#### What is expected
From the entries below, gather every line containing the string "臺北市士林區天母段一小段".

Edit tracking data
_____

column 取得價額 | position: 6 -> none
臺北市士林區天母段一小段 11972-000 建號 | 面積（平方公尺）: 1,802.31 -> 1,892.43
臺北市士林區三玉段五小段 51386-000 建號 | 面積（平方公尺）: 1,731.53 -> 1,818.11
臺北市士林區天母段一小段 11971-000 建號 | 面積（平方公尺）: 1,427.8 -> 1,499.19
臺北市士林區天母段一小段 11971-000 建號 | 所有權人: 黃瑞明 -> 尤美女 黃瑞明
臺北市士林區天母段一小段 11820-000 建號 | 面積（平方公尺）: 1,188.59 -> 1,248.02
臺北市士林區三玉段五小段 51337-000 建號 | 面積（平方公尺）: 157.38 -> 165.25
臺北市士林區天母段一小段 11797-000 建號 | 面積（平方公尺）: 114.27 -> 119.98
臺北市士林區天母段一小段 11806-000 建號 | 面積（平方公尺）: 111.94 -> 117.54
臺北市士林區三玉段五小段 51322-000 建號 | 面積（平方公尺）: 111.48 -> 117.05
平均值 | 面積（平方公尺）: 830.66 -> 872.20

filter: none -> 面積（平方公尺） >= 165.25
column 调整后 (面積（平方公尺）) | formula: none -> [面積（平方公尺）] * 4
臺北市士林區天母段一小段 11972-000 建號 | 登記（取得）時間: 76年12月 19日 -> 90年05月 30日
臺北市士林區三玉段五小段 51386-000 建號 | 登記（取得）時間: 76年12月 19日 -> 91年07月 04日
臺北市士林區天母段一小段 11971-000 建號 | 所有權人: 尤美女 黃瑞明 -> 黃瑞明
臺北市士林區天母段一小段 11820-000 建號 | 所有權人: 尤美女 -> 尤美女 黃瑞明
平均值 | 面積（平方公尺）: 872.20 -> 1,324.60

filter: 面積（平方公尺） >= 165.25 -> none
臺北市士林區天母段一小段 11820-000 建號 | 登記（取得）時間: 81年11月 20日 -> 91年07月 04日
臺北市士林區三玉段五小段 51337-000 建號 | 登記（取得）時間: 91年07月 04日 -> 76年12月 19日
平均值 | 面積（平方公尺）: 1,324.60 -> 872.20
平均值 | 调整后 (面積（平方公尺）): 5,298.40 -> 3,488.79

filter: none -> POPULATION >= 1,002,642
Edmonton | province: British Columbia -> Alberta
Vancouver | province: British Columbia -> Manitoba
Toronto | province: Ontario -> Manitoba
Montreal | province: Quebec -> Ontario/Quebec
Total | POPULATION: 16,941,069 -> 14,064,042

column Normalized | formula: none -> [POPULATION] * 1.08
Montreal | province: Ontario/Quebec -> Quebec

_____

#### The completed task
臺北市士林區天母段一小段 11972-000 建號 | 面積（平方公尺）: 1,802.31 -> 1,892.43
臺北市士林區天母段一小段 11971-000 建號 | 面積（平方公尺）: 1,427.8 -> 1,499.19
臺北市士林區天母段一小段 11971-000 建號 | 所有權人: 黃瑞明 -> 尤美女 黃瑞明
臺北市士林區天母段一小段 11820-000 建號 | 面積（平方公尺）: 1,188.59 -> 1,248.02
臺北市士林區天母段一小段 11797-000 建號 | 面積（平方公尺）: 114.27 -> 119.98
臺北市士林區天母段一小段 11806-000 建號 | 面積（平方公尺）: 111.94 -> 117.54
臺北市士林區天母段一小段 11972-000 建號 | 登記（取得）時間: 76年12月 19日 -> 90年05月 30日
臺北市士林區天母段一小段 11971-000 建號 | 所有權人: 尤美女 黃瑞明 -> 黃瑞明
臺北市士林區天母段一小段 11820-000 建號 | 所有權人: 尤美女 -> 尤美女 黃瑞明
臺北市士林區天母段一小段 11820-000 建號 | 登記（取得）時間: 81年11月 20日 -> 91年07月 04日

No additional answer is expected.